In the wake of horror, parents need support — not shame for needing childcare

childcare

The horrific allegations of child sexual abuse in early learning services have left parents across the country devastated, furious and deeply afraid.

In this moment of national grief and reckoning, the last thing families need is guilt piled on top of their fear and distress. And yet, some are using this crisis to argue that parents (but mostly mums) should just stay home — as if that’s a real or simple choice for most families.

Let’s be clear: for the vast majority of parents, combining work and care isn’t a lifestyle preference — it’s a financial necessity. Many households don’t have the luxury of one income keeping them afloat. Many single parents don’t have the option of staying home. 

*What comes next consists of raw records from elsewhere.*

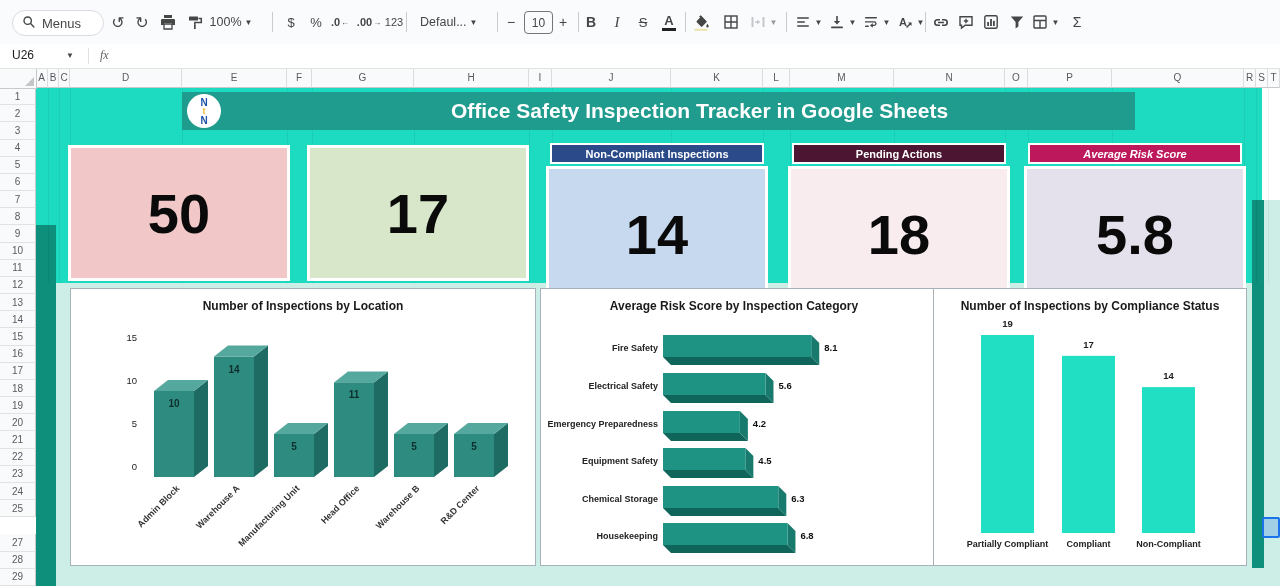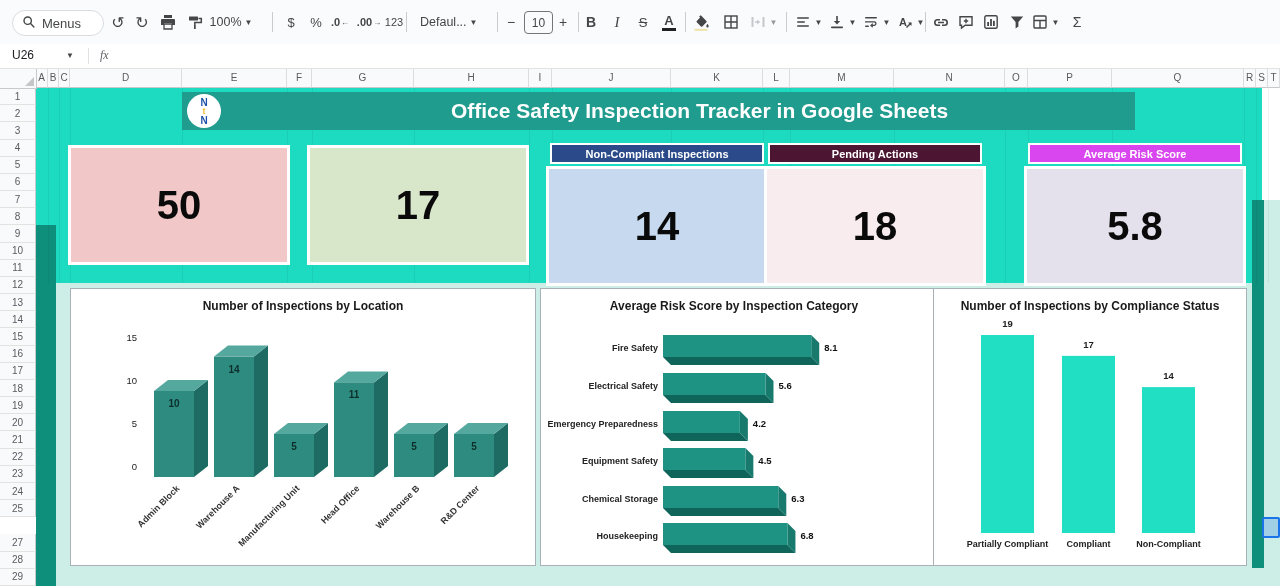--- a/index.html
+++ b/index.html
@@ -48,22 +48,22 @@
   .banner .btitle{position:absolute;left:0;top:0;width:100%;height:100%;display:flex;
     align-items:center;justify-content:center;color:#fff;font-weight:bold;font-size:21px;margin-left:41px;}
   .logo{position:absolute;left:5px;top:2px;width:34px;height:34px;border-radius:50%;background:#fff;
     display:flex;flex-direction:column;align-items:center;justify-content:center;line-height:9px;z-index:6;}
   .logo .ln{font-size:10px;font-weight:bold;color:#1C51A8;}
   .logo .lt{font-size:9px;font-weight:bold;color:#EFBC2E;}
   
   .kpi{position:absolute;top:143px;width:222px;z-index:5;}
   .kpi .khdr{margin:0 4px;height:21px;border:2px solid #fff;box-sizing:border-box;display:flex;
     align-items:center;justify-content:center;color:#fff;font-size:11px;font-weight:bold;}
-  .kpi .kbody{margin-top:2px;height:120px;border:3px solid #fff;box-sizing:border-box;display:flex;
-    align-items:center;justify-content:center;font-size:40px;font-weight:bold;color:#0a0a0a;}
+  .kpi .kbody{margin-top:2px;height:136px;border:3px solid #fff;box-sizing:border-box;display:flex;
+    align-items:center;justify-content:center;font-size:56px;font-weight:bold;color:#0a0a0a;}
   
   .chart-card{position:absolute;top:288px;height:278px;background:#fff;border:1px solid #A8B0B8;
     box-sizing:border-box;z-index:5;}
   
   .selfrag{position:absolute;left:1262px;top:517px;width:14px;height:17px;border:2px solid #1A73E8;
     background:rgba(26,115,232,0.25);border-radius:2px;z-index:8;}
 </style>
 </head>
 <body>
 
@@ -301,26 +301,26 @@
       <div class="kpi" style="left: 68px;">
         <div class="kbody" style="background: rgb(242, 199, 199);">50</div>
       </div>
       <div class="kpi" style="left: 307px;">
         <div class="kbody" style="background: rgb(216, 231, 201);">17</div>
       </div>
       <div class="kpi" style="left: 546px;">
         <div class="khdr" style="background: rgb(42, 74, 137);">Non-Compliant Inspections</div>
         <div class="kbody" style="background: rgb(198, 217, 238);">14</div>
       </div>
-      <div class="kpi" style="left: 757px; padding-left: 7px;">
+      <div class="kpi" style="left: 781px; padding-left: 7px;">
         <div class="khdr" style="background: rgb(76, 22, 50);">Pending Actions</div>
         <div class="kbody" style="background: rgb(248, 236, 239);">18</div>
       </div>
       <div class="kpi" style="left: 1024px;">
-        <div class="khdr" style="background: #d946ef;">Average Risk Score</div>
+        <div class="khdr" style="background: #be185d; font-style: italic;">Average Risk Score</div>
         <div class="kbody" style="background: rgb(228, 225, 236);">5.8</div>
       </div>
     </div>
 
   <div class="chart-card" style="left:70px;width:466px;">
     <svg id="chart1" width="464" height="276" viewBox="0 0 464 276">
         <text x="232" y="21" text-anchor="middle" font-size="12" font-weight="bold" fill="#1a1a1a" font-family="Liberation Sans">Number of Inspections by Location</text>
         <text x="66" y="181" text-anchor="end" font-size="9.5" fill="#222" font-family="Liberation Sans">0</text>
         <text x="66" y="138" text-anchor="end" font-size="9.5" fill="#222" font-family="Liberation Sans">5</text>
         <text x="66" y="95" text-anchor="end" font-size="9.5" fill="#222" font-family="Liberation Sans">10</text>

And many families rely on some form of early childhood education and care not just to survive, but to give their kids the best possible start in life.

So in the face of such horror, the very least we can do is offer parents contextual understanding — not shame. Solidarity — not simplistic generalisations.

One of the most damaging ideas we so often circle back to in debates about parenting and policy is the notion that there’s a single “best” way for families to care for young children. As a country, we’re too often stuck in a binary: either parents — usually mums — stay home full-time, or they “outsource” their responsibilities to early learning services.

That’s a false and damaging paradigm that hurts families, children and communities.

At The Parenthood we campaign for three policies which would – if implemented – create an ecosystem of supportive infrastructure that would give parents genuine choice in the early years and enable children to thrive. 

  • One year of paid parental leave that is shared between parents at a replacement wage rate. 
  • Universal access to totally affordable, quality, inclusive early childhood education and care delivered by a professionally paid and supported workforce. 
  • Family friendly workplaces that value caring.     

None of these exist in a vacuum. Having amazing paid parental leave won’t solve the need for early education and care. Great early education and care doesn’t displace the need for paid parental leave. 

The vast majority of households need both: adequate, properly paid parental leave and access to affordable, quality early childhood education and care. These two things aren’t mutually exclusive — in fact, they’re complementary pillars of a society that values children and supports families to thrive.

Paid parental leave gives parents time to bond, adjust and care for their babies in those crucial early months. When that leave is designed to enable both parents to share the care, it leads to more equitable caring patterns — which is profoundly beneficial for children, parents and families as a whole.

Quality early childhood education and care, in turn, provides children with rich developmental experiences while also enabling parents to participate in paid work to the extent their household chooses. Both are essential.

And in the wake of this crisis, imagine any more salt in the wound  for parents who are already reeling — parents doing their very best to care for and provide for their families — than the suggestion they’re somehow failing their children by needing to use childcare at all. As if fear and trauma aren’t enough, they’re being met with judgement too.

We cannot expect parents to sacrifice financial security because our systems don’t offer real support. And we shouldn’t be shaming families for using early learning services when it is the only — or best — option they have.

Let’s stop judging families for the choices they make — or more often, the choices they’re forced into because of structural failures. Let’s not weaponise care. Let’s not pit mums against mums or families against families. 

What parents need is not more guilt. It’s not more noise. It[‘s understanding. In the early years parents need both time and support. Both care and choice. Both adequate and equitable paid parental leave and access to affordable, high quality early childhood education and care.

The lesson from this horror is not that no family should ever use early education and care. It’s that we need urgent and wholesale reform to ensure early childhood education and care services are safe – at a baseline – with qualified and properly supported educators and teachers at the helm. We need a funding system that directly ties taxpayer money with expected outcomes.    We need to pursue policies that reflect the real lives of families in this country.